#### [Task to complete]
Beginning with the first line, return the material verbatim and without pictures.

*** Recorded data ***

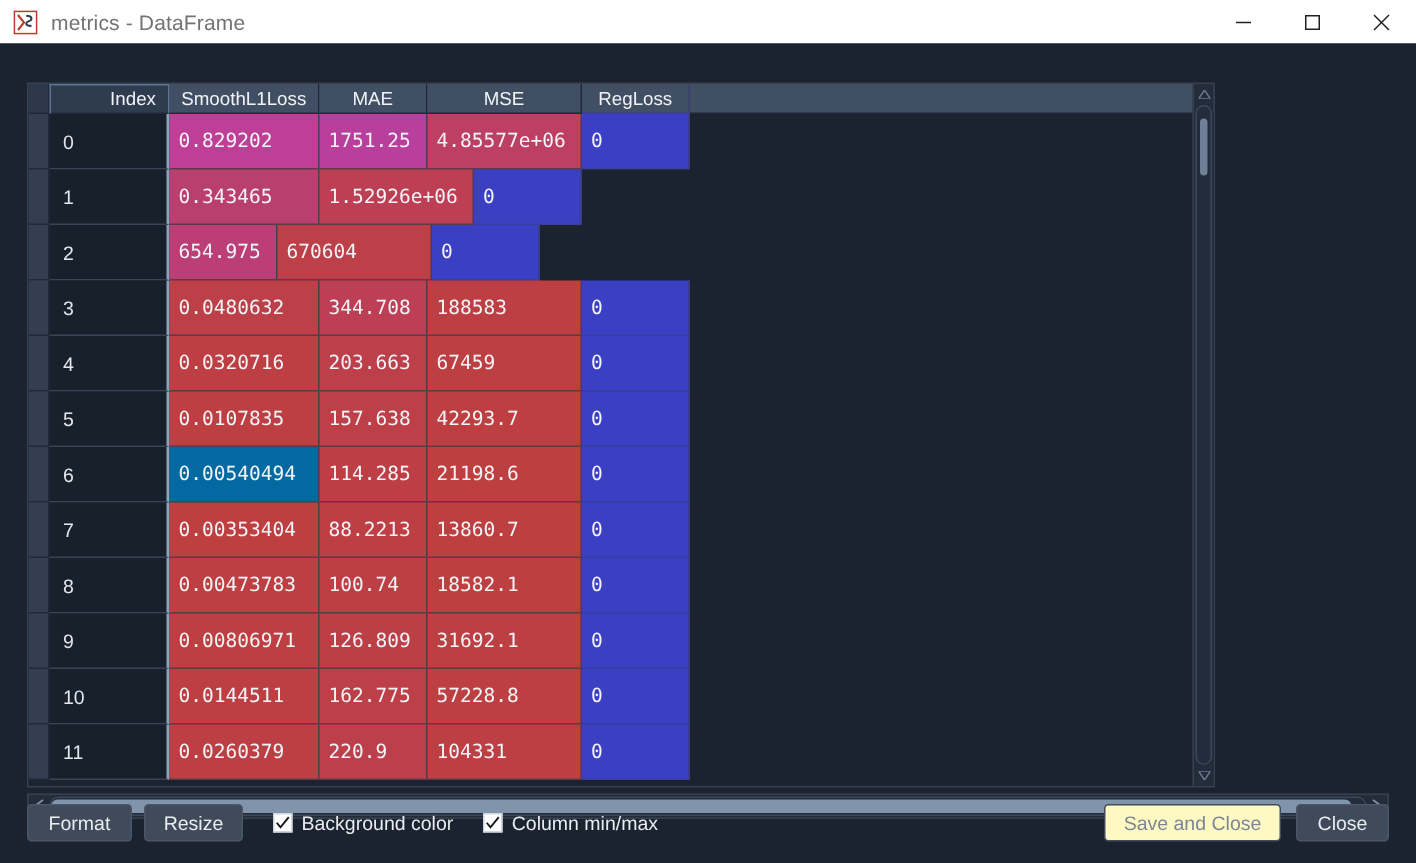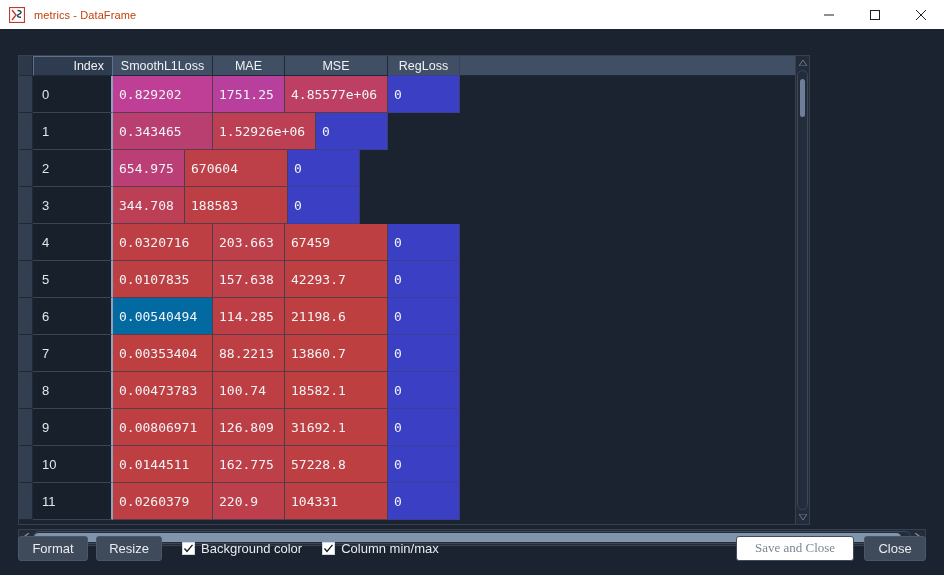--- a/index.html
+++ b/index.html
@@ -33,8 +33,8 @@
   }
   .title-icon svg { display: block; }
   .title-text {
-    font-size: 11px;
-    color: #c2410c;
+    font-size: 14px;
+    color: #737373;
     letter-spacing: 0.1px;
     white-space: nowrap;
   }

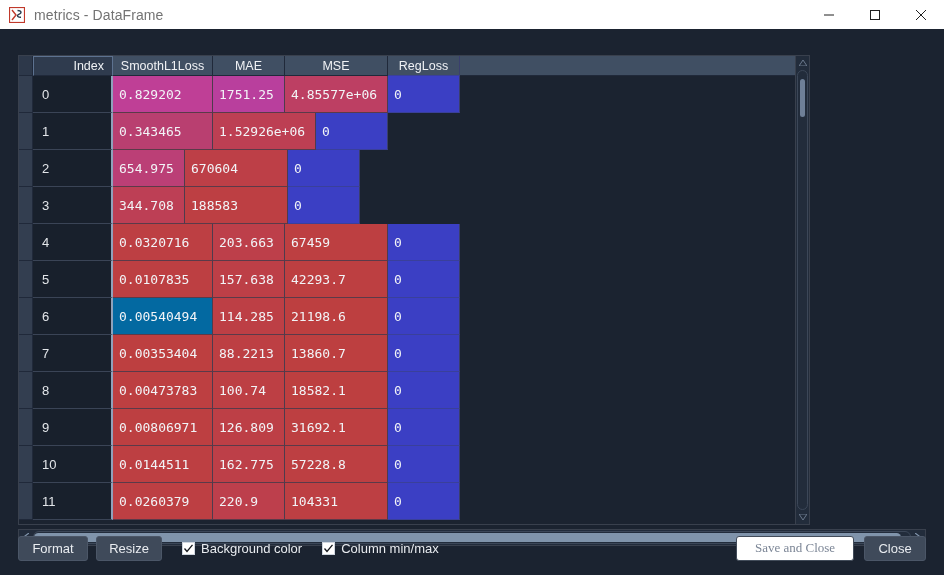--- a/index.html
+++ b/index.html
@@ -389,6 +389,7 @@
           <div class="row">
             <div class="gutter"></div>
             <div class="cell-index">3</div>
+            <div class="cell c-smooth" style="background: rgb(189, 63, 71);">0.0480632</div>
             <div class="cell c-mae" style="background: rgb(189, 63, 85);">344.708</div>
             <div class="cell c-mse" style="background: rgb(189, 63, 67);">188583</div>
             <div class="cell c-reg" style="background: rgb(59, 63, 196);">0</div>

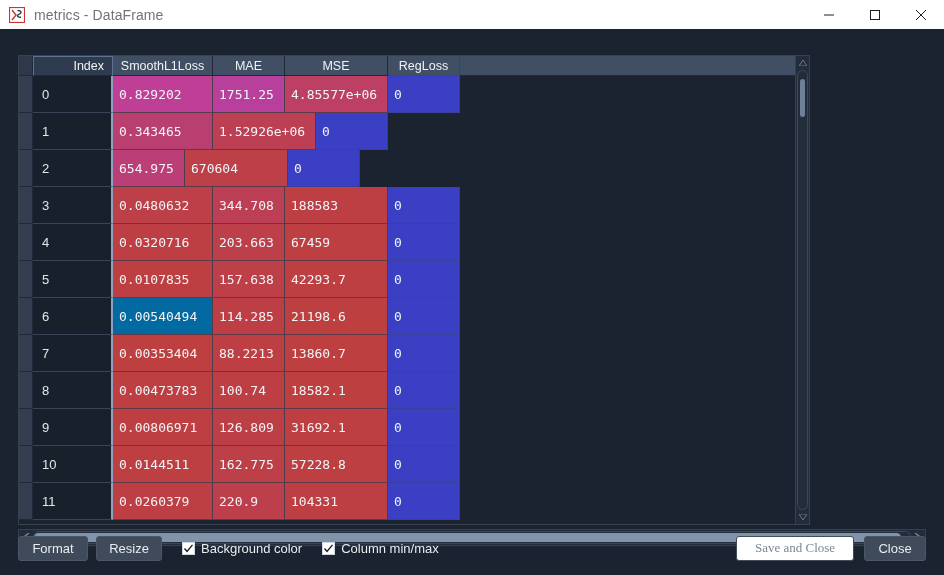--- a/index.html
+++ b/index.html
@@ -283,9 +283,8 @@
   }
   .btn.disabled {
     color: #7c8696;
-    background: #ffffff;
+    background: #fef9c3;
     border-color: #424c5a;
-    font-family: Liberation Serif, serif;
   }
   .btn-format { width: 70px; padding: 0; }
   .btn-resize { width: 66px; padding: 0; margin-left: 8px; }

*** End of Recorded data ***

#### [Solution for this exercise]
--- a/index.html
+++ b/index.html
@@ -33,8 +33,8 @@
   }
   .title-icon svg { display: block; }
   .title-text {
-    font-size: 11px;
-    color: #c2410c;
+    font-size: 14px;
+    color: #737373;
     letter-spacing: 0.1px;
     white-space: nowrap;
   }

--- a/index.html
+++ b/index.html
@@ -389,6 +389,7 @@
           <div class="row">
             <div class="gutter"></div>
             <div class="cell-index">3</div>
+            <div class="cell c-smooth" style="background: rgb(189, 63, 71);">0.0480632</div>
             <div class="cell c-mae" style="background: rgb(189, 63, 85);">344.708</div>
             <div class="cell c-mse" style="background: rgb(189, 63, 67);">188583</div>
             <div class="cell c-reg" style="background: rgb(59, 63, 196);">0</div>

--- a/index.html
+++ b/index.html
@@ -283,9 +283,8 @@
   }
   .btn.disabled {
     color: #7c8696;
-    background: #ffffff;
+    background: #fef9c3;
     border-color: #424c5a;
-    font-family: Liberation Serif, serif;
   }
   .btn-format { width: 70px; padding: 0; }
   .btn-resize { width: 66px; padding: 0; margin-left: 8px; }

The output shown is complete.